Seeking Simplicity and Rest at Christmas
Every year when December rolled around I used to feel my body bracing. I hated December, and I hated Christmas for a long time - secretly of course, because I didn't feel it was proper to disclose such a terribly impious sentiment. But as Catholic trauma therapist Brya Hanan recently explained in one of her recent instagram posts, it isn't Christmas that is the issue for most of us who "hate Christmas", it is the overwhelm that surrounds this season that our nervous systems struggle with. How can we feel welcoming towards a season that sends our bodies into fight or flight or any number of other trauma responses and adaptations? Even our joy can often feel manufactured and plastered on because it is the proper, pious thing to do.
While most of us are familiar with exhortations to seek simplicity amidst the secular commercialisation of Christmas, few of us are ready to admit that what we need is simplicity and rest from all the church and faith related aspects of Advent and Christmas too! I always found it ironic that even as slowing down is often preached and written about in Advent reflections and homilies, nothing about the rhythm of parish and faith-related living slows down during this season. Just like everyone else, even those who don't celebrate Christmas for its religious meaning, there are more and more Advent / Christmas related activities that get piled on for Catholics: reflections to do, journals to buy, recollections, retreats, Christmas pageants and concerts to participate in / attend and not to mention the gathering and feasting!
Permission to Stay with Just One Thing
"You don't need to go through fifty doors to encounter Christ. You just need one. When you find the door through which you meet Christ, that's all you need. You don't have to try all the other doors." This was something that Monty Williams SJ said during a retreat I attended back in October 2019 and it has stayed in my mind ever since because it has given me great peace of heart.
The point he was making was that we - the retreatants - did not have to do every prayer exercise he was providing at this retreat. He was giving us a variety of options, "sowing seeds extravangantly and irresponsibly", as he cheekily called it, so that some of those seeds may find fertile ground in us. We were invited to be attentive to the movements of our heart as we sought Christ, and to ask for the grace to notice when a moment of encounter happens. Then, Monty said, we don't have to worry about all the other prayer exercises, readings etc because they were only doors and not Christ. Once we go through a door and meet Christ, we simply need to stay with Christ and let the Holy Spirit direct what unfurls next in that encounter.
I have found this principle applicable to every aspect of my walk with Christ, and not just during retreats. And I find it especially grounding during Advent and Christmas. If the point of it all is to encounter Christ and let him continue to heal and transform me into himself (divinisation / theosis), then all I need is to pay attention perhaps to which "door" I am called to pass through and rest. This could be a process of trial and error - but that is not a reason for stress if I remember that activities, even spiritual and religious ones, are merely "doors" through which I could encounter Christ and not Christ himself.
Sometimes, Christ walks through a door we had not planned to try! Can we be content in resting in this unexpected encounter and perhaps let go of the other untried doors?

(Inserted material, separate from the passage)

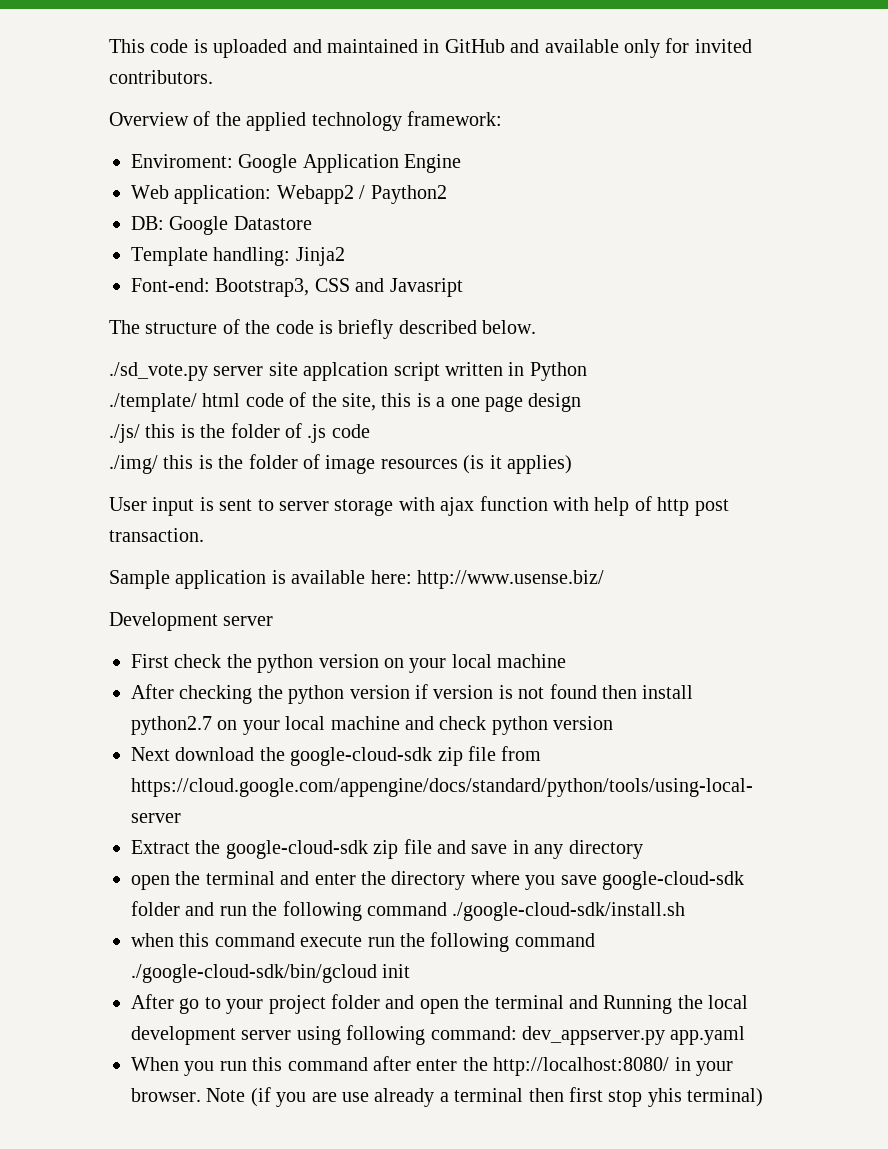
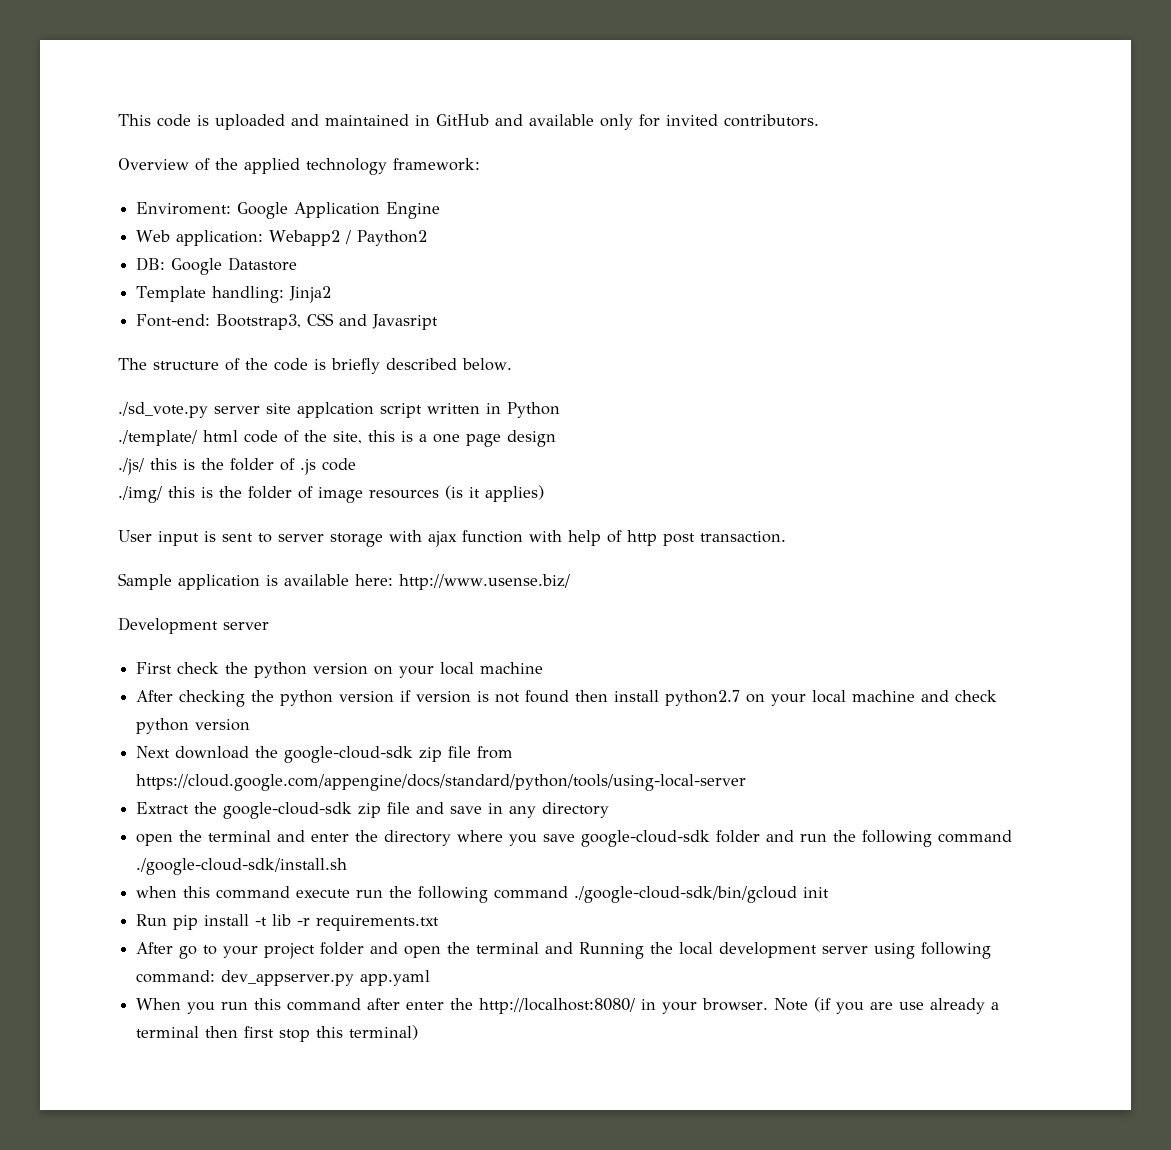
(411, 971) none -> [136,914,440,931] // Run pip install -t lib -r requirements.txt
[647,1088,682,1107] yhis -> [316,1026,344,1038] this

A Post-Covid Tradition (for now)
For several years now since Covid-19 forced us to experience Christmas in relative solitude and silence (which we actually found to be a wonderful respite), my husband and I have been blocking out the last week of December from work, social engagements and being on our devices for an extended shared pause to rest in Christmas grace - i.e. to "digest" the year that has passed and prepare our hearts and bodies for the coming year in the presence of Immanuel God-with-us. This has been the "door" we commit to and plan for each year while everything else has been flexible. The spiritual practice we needed was creating 'blank space' so that there can be greater room in us to receive Christ and to listen to him together.

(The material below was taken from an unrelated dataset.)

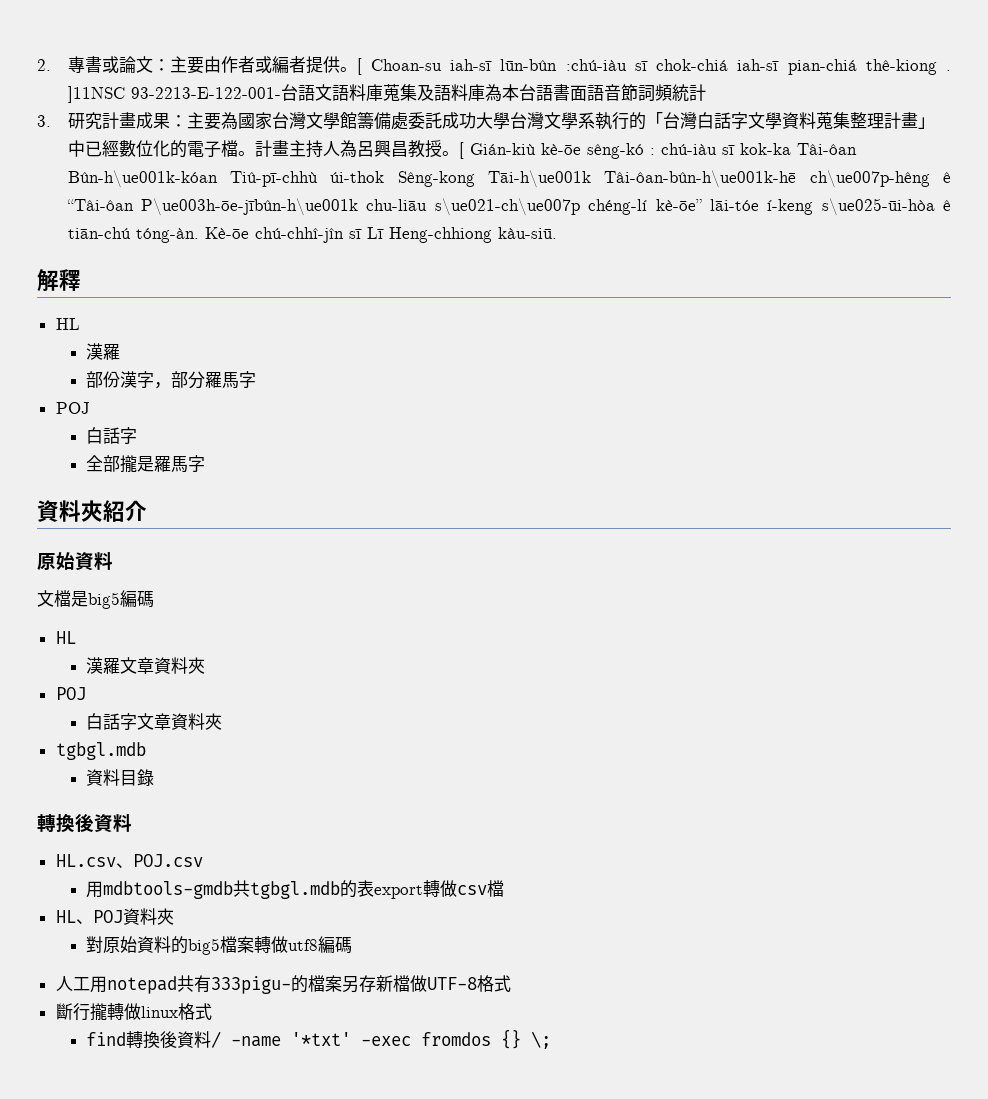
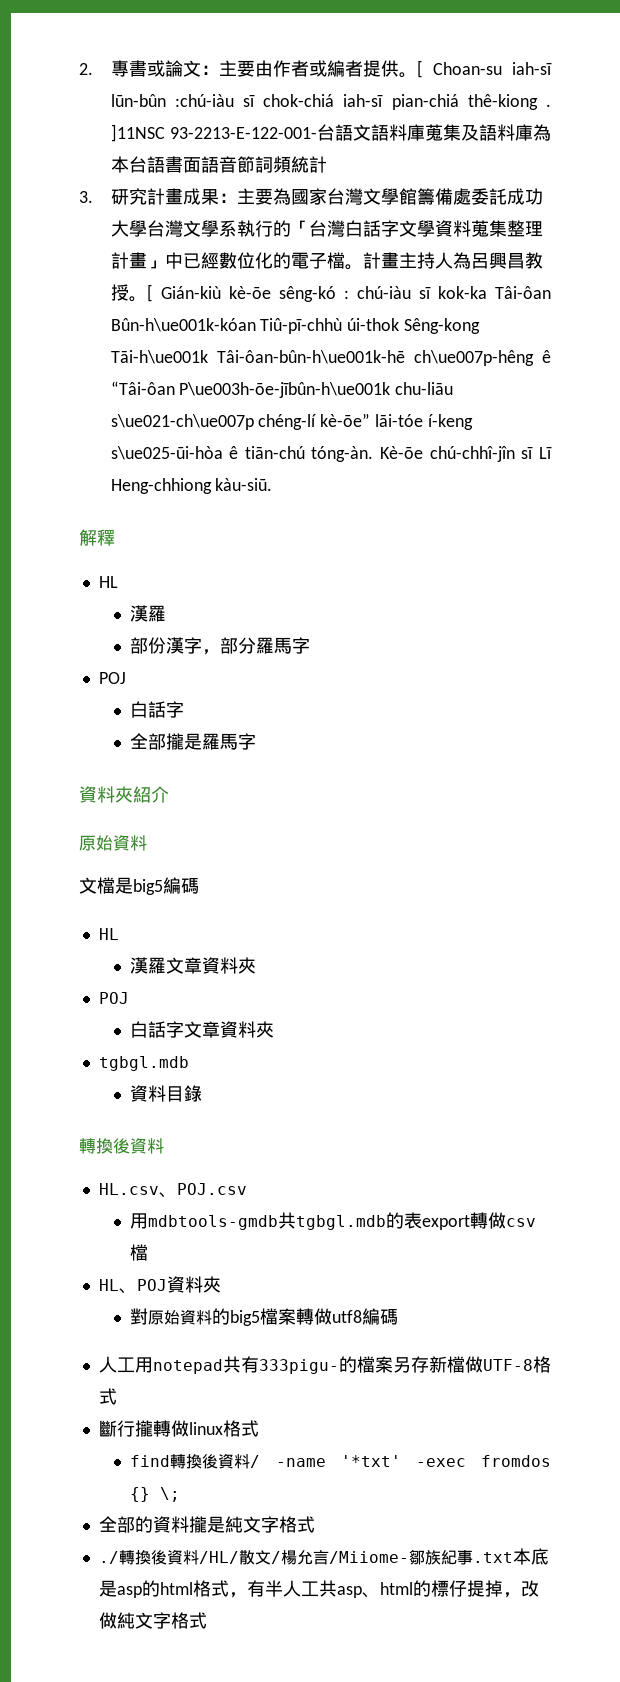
(552, 1040) none -> [98,1516,315,1533] [98,1548,549,1565] [98,1580,539,1598] [98,1612,207,1629] // 全部的資料攏是純文字格式 // ./轉換後資料/HL/散文/楊允言/Miiome-鄒族紀事.txt本底是asp的html格式，有半人工共asp、html的標仔提掉，改做純文字格式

I have also for quite many years now stopped buying Advent reflection journals or even using free ones because 99% of the time the writing and reflections in them no longer resonate with me and I find them unhelpful for where I am in my spiritual journey. But I have found that I still have more than enough to ponder on as long as I keep my eyes and ears open to the Holy Spirit's manifestation in my daily encounters as well as through my ongoing reading and learning. God always provides, it's usually a matter of whether or not I am spiritually alert enough to notice when he does.
My Christmas Prayer for You
My dear fellow interior journey pilgrim, I pray that you will find your 'door' this Christmas. I pray that you give yourself permission to forsake other doors when you walk through one and encounter Christ, or when Christ walks through one you had not expected and surprises you. I pray that that you may have the interior safety to give yourself permission to uncommit and back out of activities so as to have that rest with Christ who comes to dwell in and with you. But in the end, regardless of what you are able or not able to do, I pray that you can give your limited, finite self the grace to be loved in whatever state you are in. May you experience what it is to rest in the love of God who comes to heal, redeem, and transform us - Blessed and Merry Christmas!